*Task*
Using the records provided below, locate and copy each line that contains the word "padding".

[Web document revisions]
"""
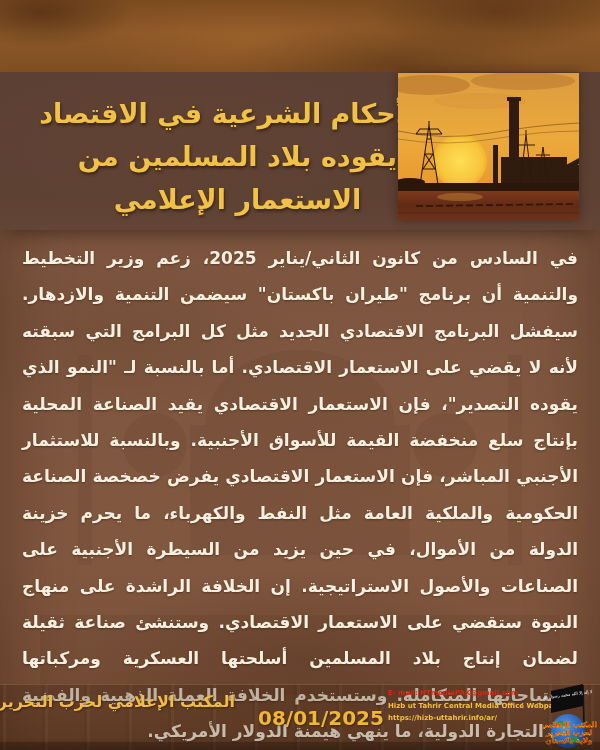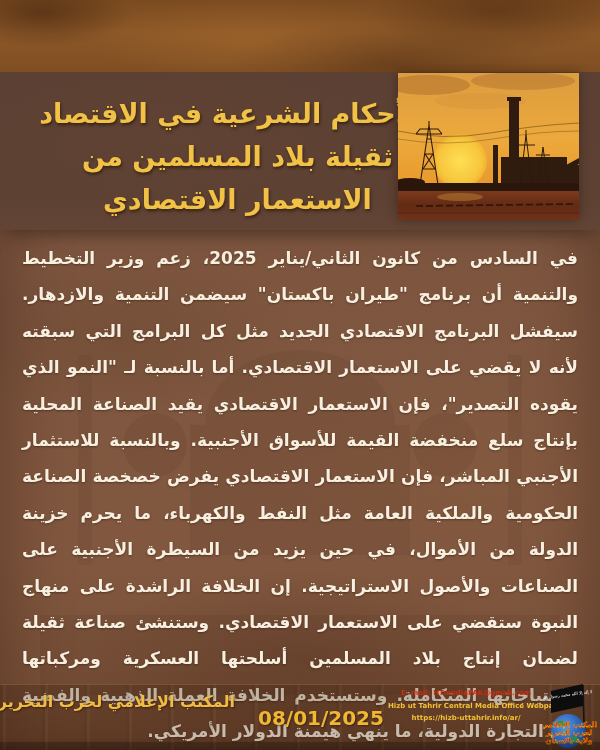--- a/index.html
+++ b/index.html
@@ -93,7 +93,7 @@
   <div class="header-band">
     <div class="title">
       <div>الأحكام الشرعية في الاقتصاد</div>
-      <div>ثقيلة بلاد المسلمين من</div>
+      <div>يقوده بلاد المسلمين من</div>
       <div>الاستعمار الاقتصادي</div>
     </div>
 

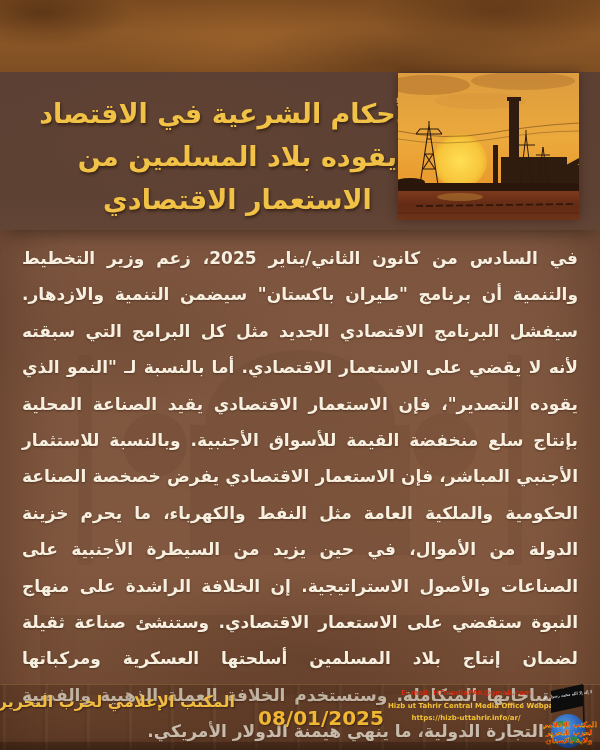--- a/index.html
+++ b/index.html
@@ -94,7 +94,7 @@
     <div class="title">
       <div>الأحكام الشرعية في الاقتصاد</div>
       <div>يقوده بلاد المسلمين من</div>
-      <div>الاستعمار الاقتصادي</div>
+      <div>الاستعمار الإعلامي</div>
     </div>
 
     <div class="photo">

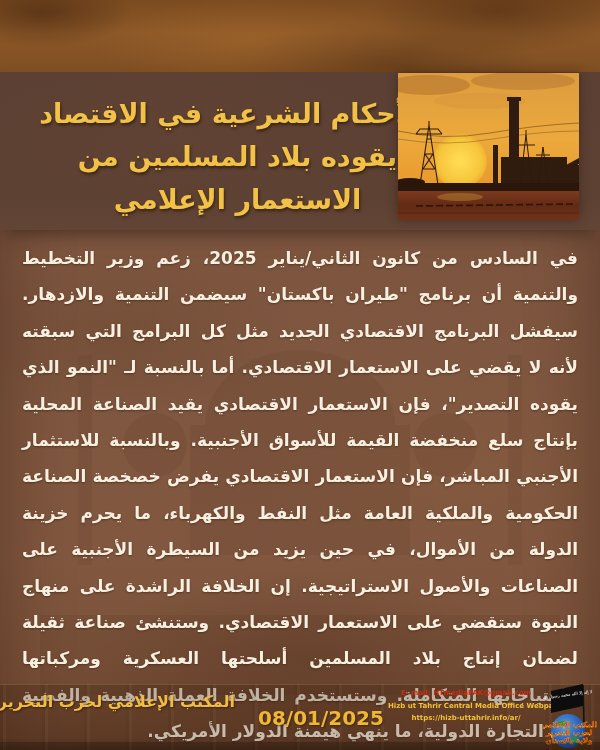--- a/index.html
+++ b/index.html
@@ -72,7 +72,7 @@
   }
   .footer-contact{
     position:absolute;left:388px;top:2px;width:156px;
-    text-align:center;font-weight:bold;font-size:7px;line-height:12.5px;
+    text-align:left;font-weight:bold;font-size:7px;line-height:12.5px;
     color:#f5c235;white-space:nowrap;
   }
   .footer-contact .c-email{color:#cf2c10;}

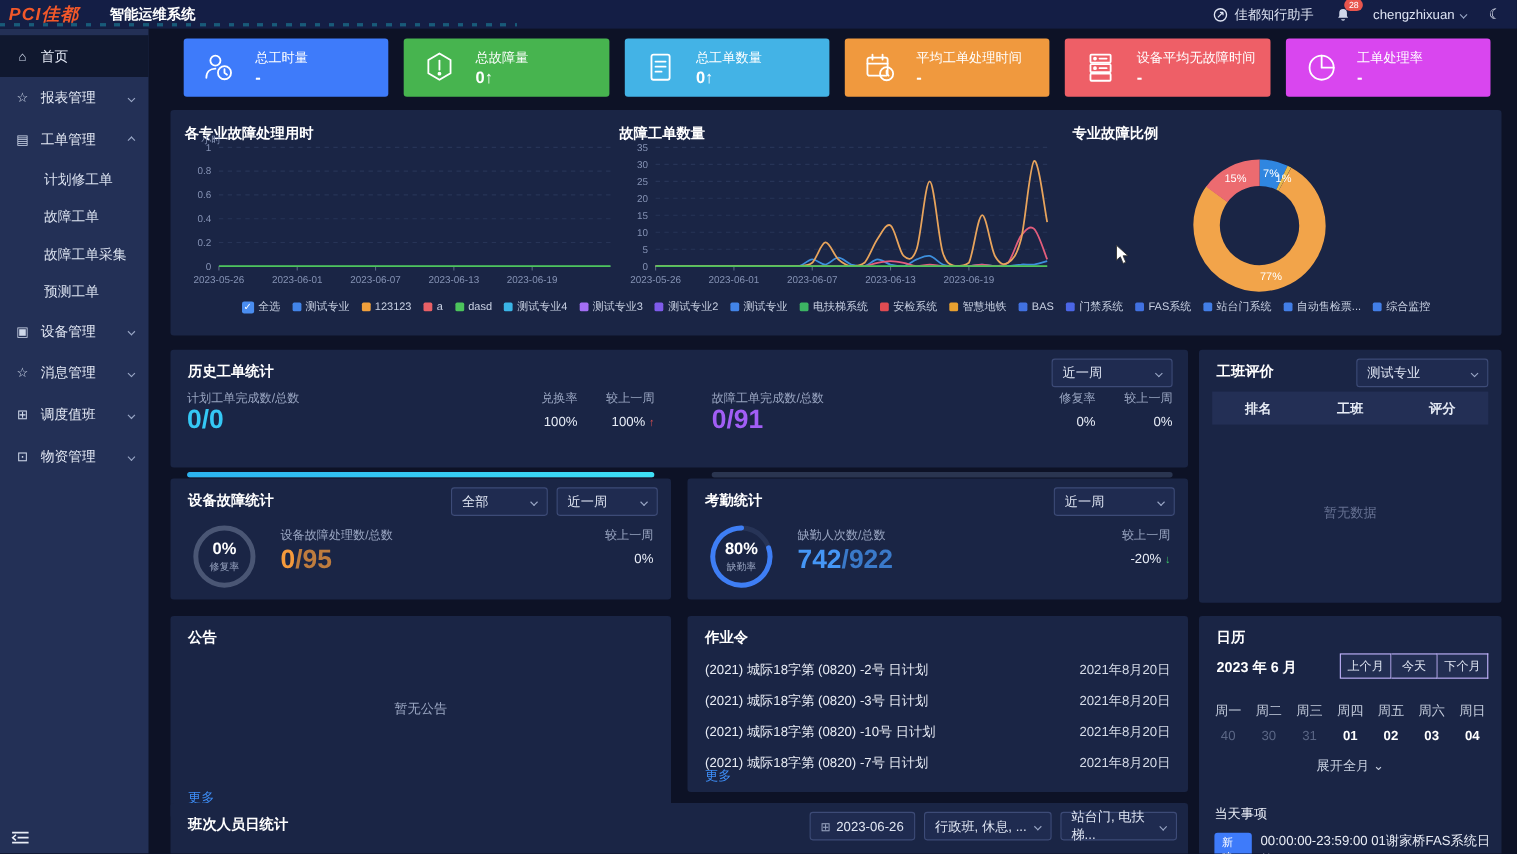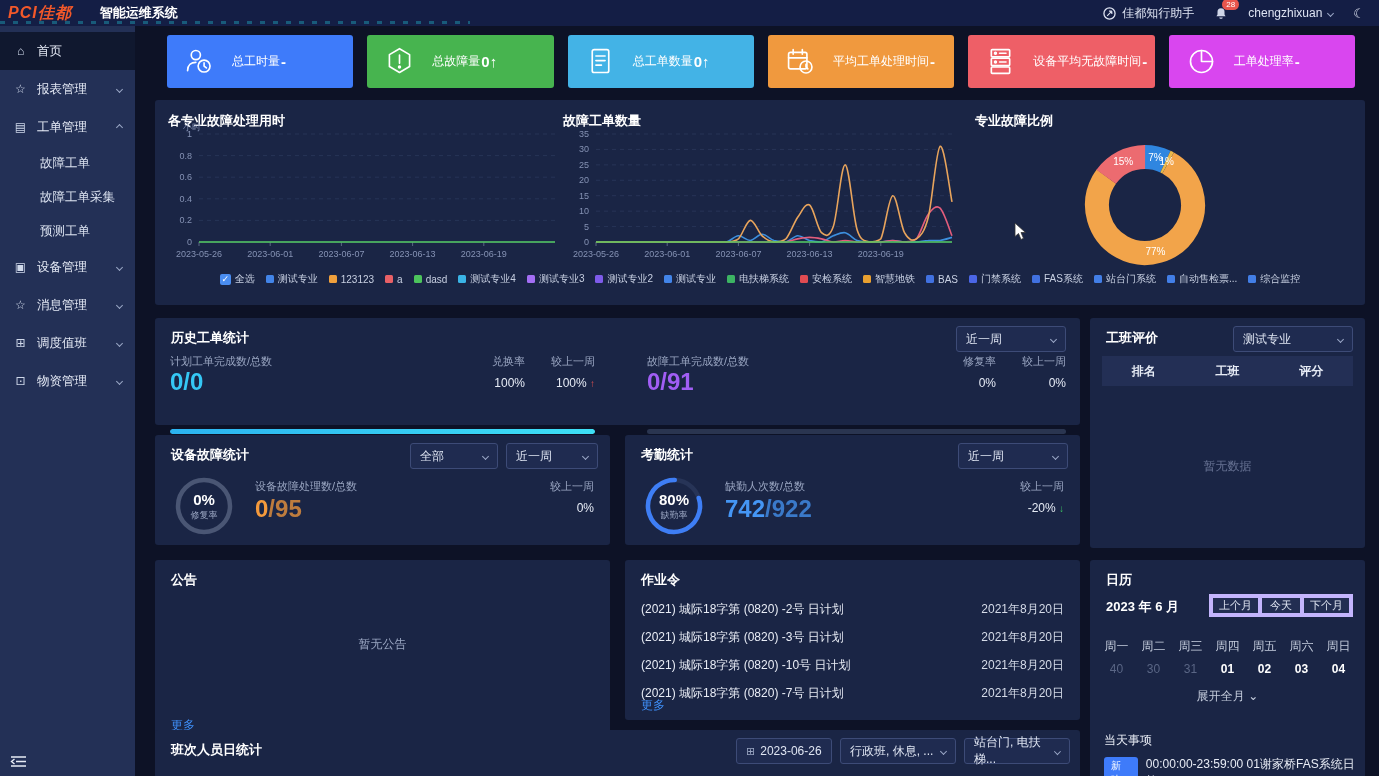--- a/index.html
+++ b/index.html
@@ -39,7 +39,7 @@
   .stat-row{position:absolute;left:32px;top:9px;width:1188px;display:flex;gap:14px}
   .stat-card{flex:1;height:53px;border-radius:3px;display:flex;align-items:center;color:#fff;cursor:default}
   .stat-icon{margin:0 16px 0 16px;display:flex}
-  .stat-text{display:flex;gap:1px}
+  .stat-text{display:flex;flex-direction:column;gap:1px}
   .stat-label{font-size:12px}
   .stat-value{font-size:15px;font-weight:bold}
 

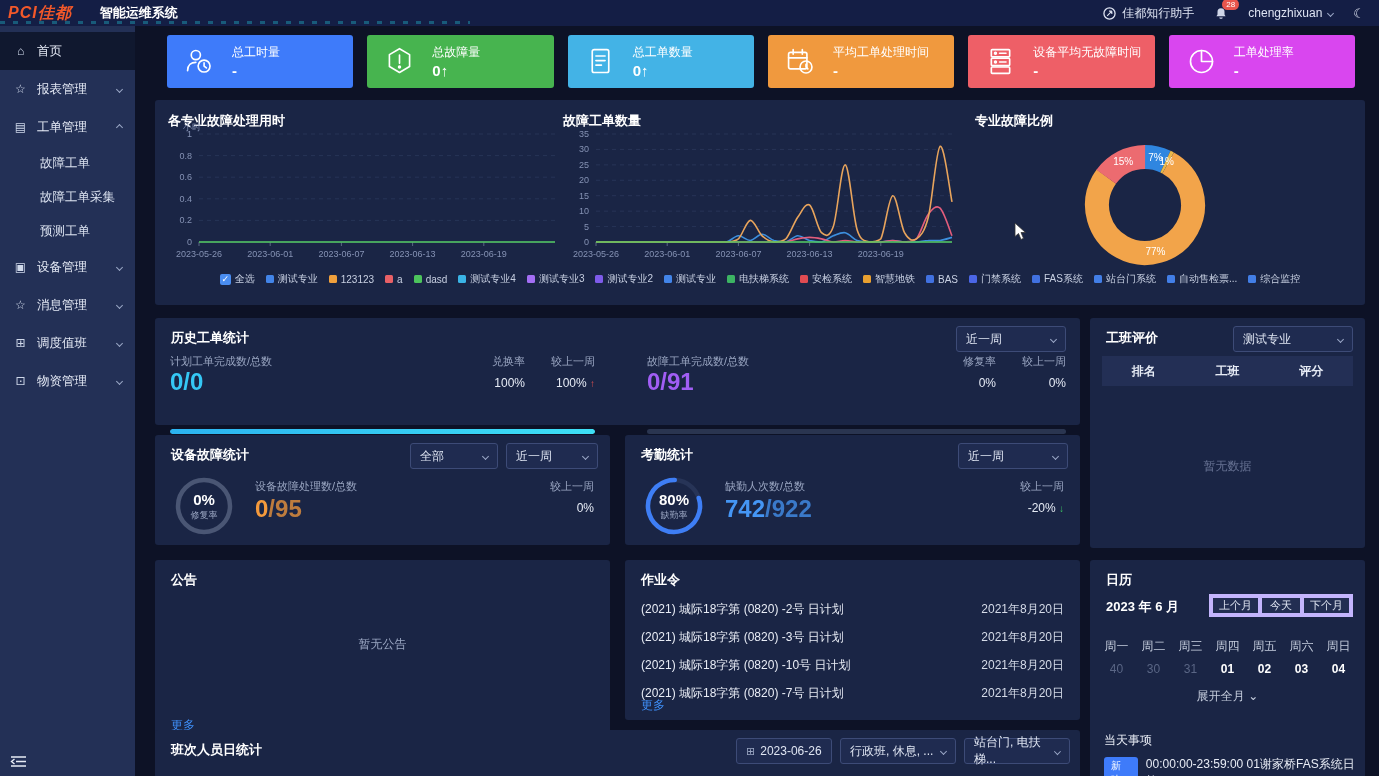--- a/index.html
+++ b/index.html
@@ -149,6 +149,11 @@
     <span class="side-ico">▤</span>
     <span>工单管理</span>
     <span class="chev up"></span>
+  </div>
+      <div class="side-item sub ">
+
+    <span>计划修工单</span>
+
   </div>
       <div class="side-item sub ">
 

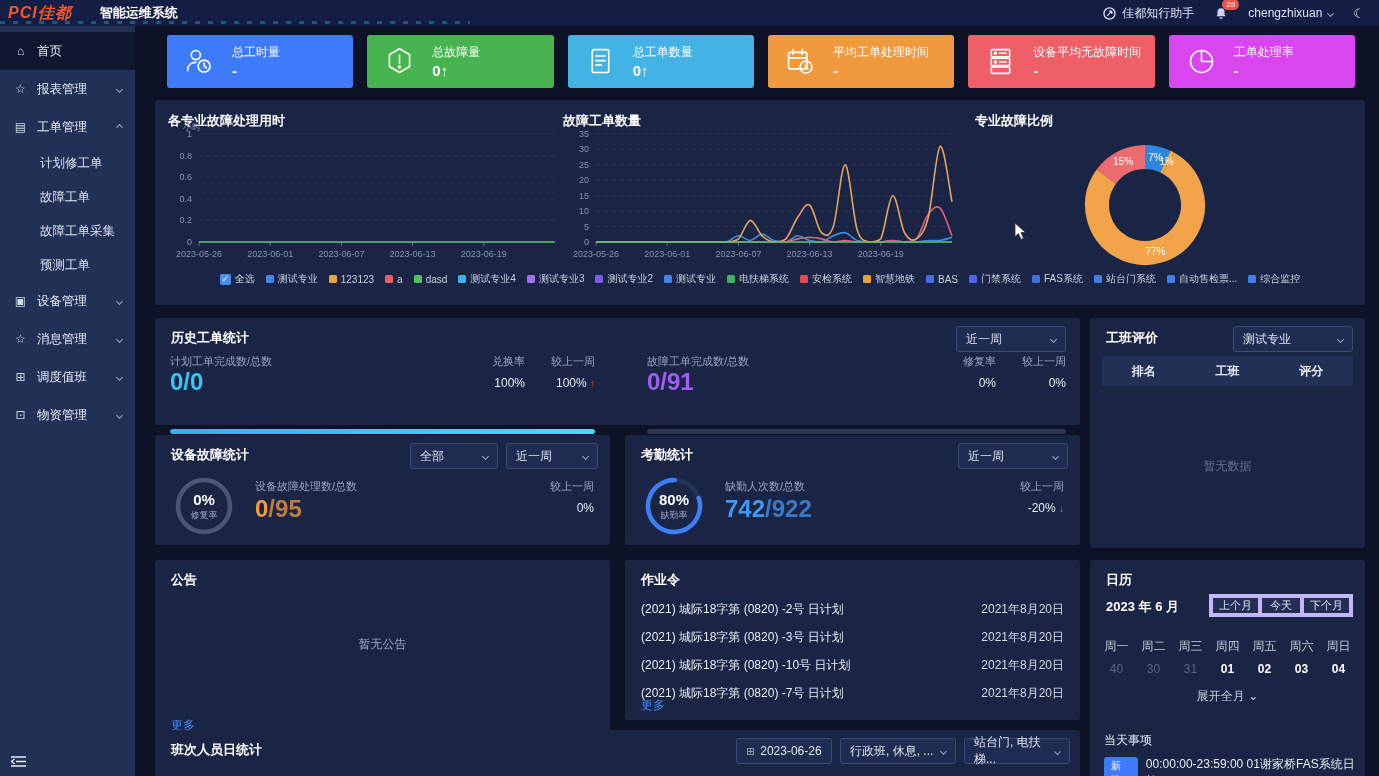--- a/index.html
+++ b/index.html
@@ -85,7 +85,7 @@
   
   .cal-month{position:absolute;left:16px;top:38px;font-size:13px;font-weight:bold;color:#fff}
   .cal-btns{position:absolute;right:12px;top:34px;display:flex}
-  .cal-btn{min-width:42px;height:23px;border:4px solid #c4b5fd;background:#222e52;color:#dfe5f2;font-size:11px;display:flex;align-items:center;justify-content:center;padding:0 6px;cursor:pointer}
+  .cal-btn{min-width:42px;height:23px;border:1px solid #c4b5fd;background:#222e52;color:#dfe5f2;font-size:11px;display:flex;align-items:center;justify-content:center;padding:0 6px;cursor:pointer}
   .cal-btn+.cal-btn{border-left:none}
   .cal-grid{position:absolute;left:8px;right:8px;display:flex}
   .cal-cell{flex:1;text-align:center;font-size:12px}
"""
*Task response*
-  .cal-btn{min-width:42px;height:23px;border:4px solid #c4b5fd;background:#222e52;color:#dfe5f2;font-size:11px;display:flex;align-items:center;justify-content:center;padding:0 6px;cursor:pointer}
+  .cal-btn{min-width:42px;height:23px;border:1px solid #c4b5fd;background:#222e52;color:#dfe5f2;font-size:11px;display:flex;align-items:center;justify-content:center;padding:0 6px;cursor:pointer}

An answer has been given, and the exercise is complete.